I'm building a spiking neural net (recurrent, integrate and fire), and I'm curious about how to reduce the warp divergence (and other problems) I may have.
Here's an example with a few hand-placed neurons and synapses for a better apprehension.

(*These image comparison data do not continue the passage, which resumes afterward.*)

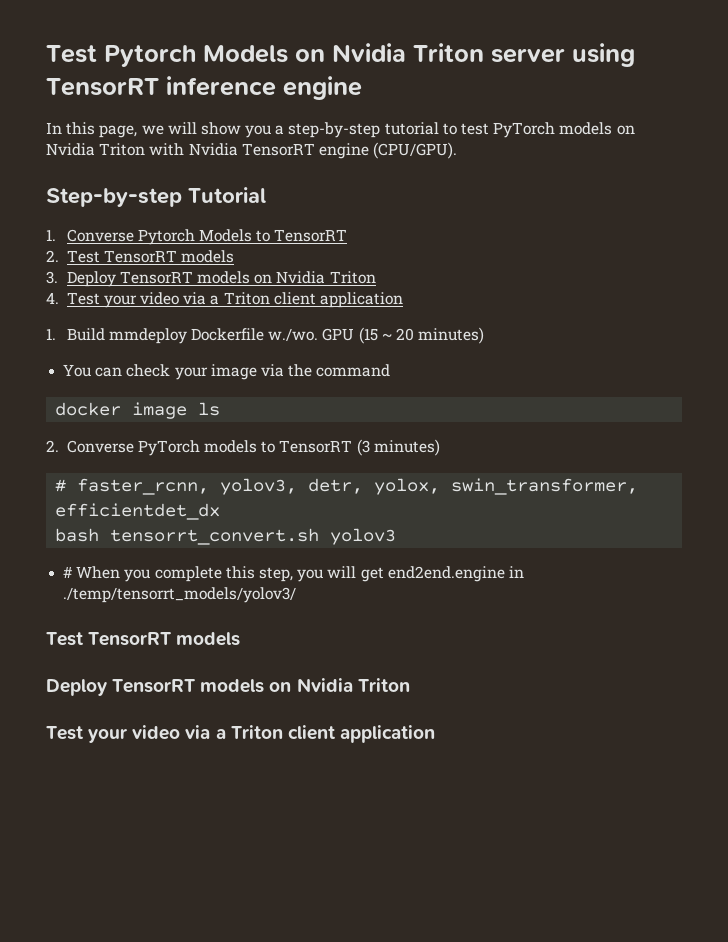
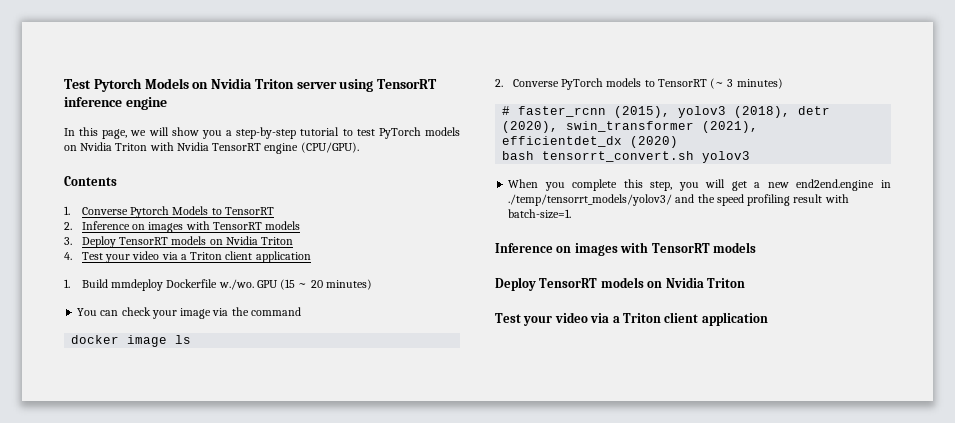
- Step-by-step Tutorial
+ Contents
- 2. Test TensorRT models
+ 2. Inference on images with TensorRT models
- 2. Converse PyTorch models to TensorRT (3 minutes)
+ 2. Converse PyTorch models to TensorRT (~ 3 minutes)
- # faster_rcnn, yolov3, detr, yolox, swin_transformer, efficientdet_dx
+ # faster_rcnn (2015), yolov3 (2018), detr (2020), swin_transformer (2021), efficientdet_dx (2020)
- # When you complete this step, you will get end2end.engine in ./temp/tensorrt_models/yolov3/
- Test TensorRT models
+ When you complete this step, you will get a new end2end.engine in ./temp/tensorrt_models/yolov3/ and the speed profiling result with batch-size=1.
+ Inference on images with TensorRT models

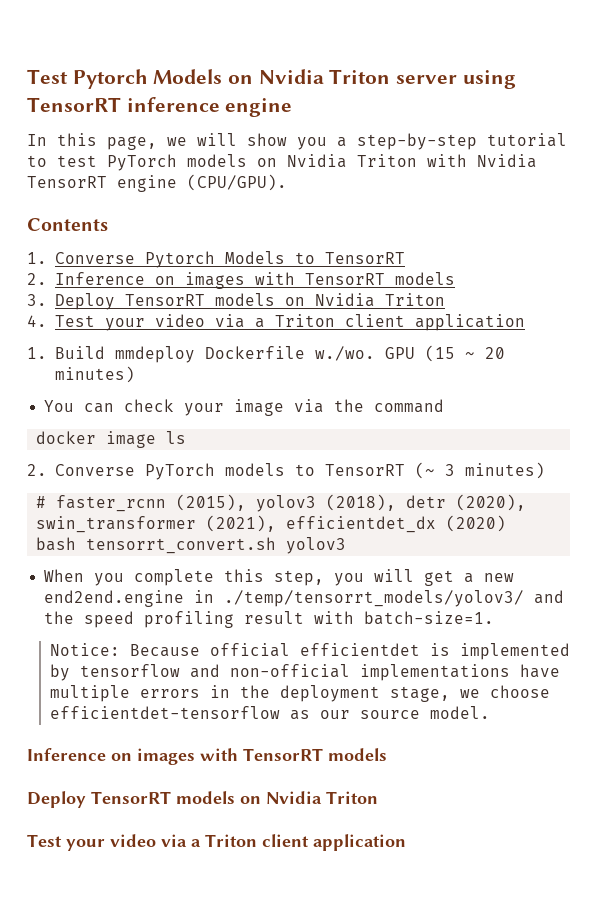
+ Notice: Because official efficientdet is implemented by tensorflow and non-official implementations have multiple errors in the deployment stage, we choose efficientdet-tensorflow as our source model.

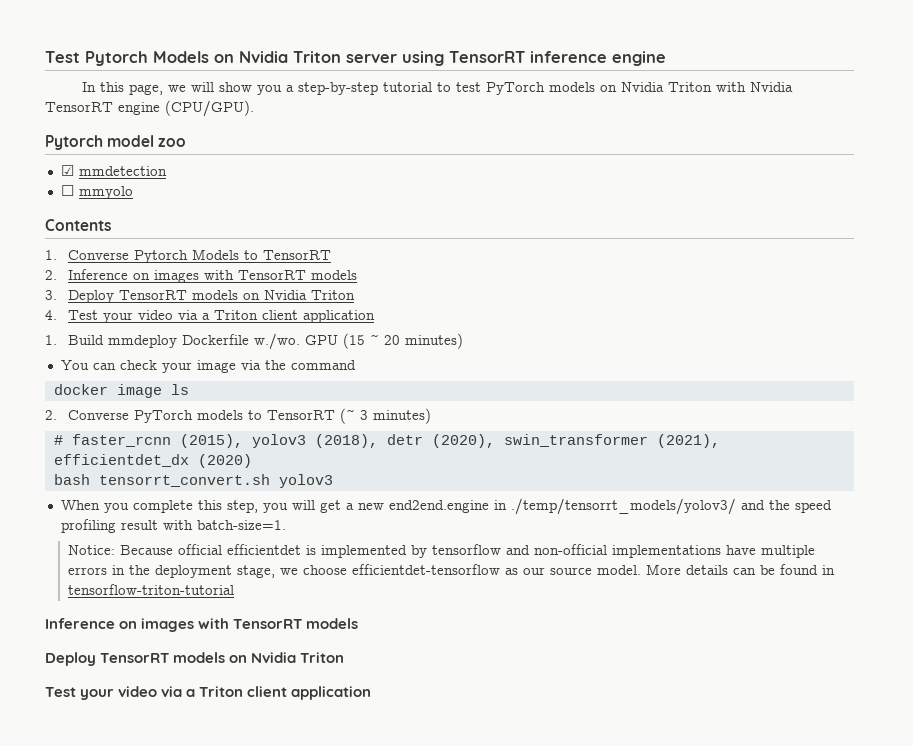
+ Pytorch model zoo
+ ☑ mmdetection
+ ☐ mmyolo
+ More details can be found in tensorflow-triton-tutorial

I upload the whole code on a Git repo for faster access, make tui
then ./cudasnn
to try.
The very basic workflow is to execute the 4 kernels (explanation in the comments) one after another.
After 5000 cycles, here's the time in ms for each kernel in order:
- 1 - 0.196ms
- 2 - 3.558ms
- 3 - 0.038ms
- 4 - 4.416ms to 6.278ms
My code is split into three files, whose name are pretty explicit.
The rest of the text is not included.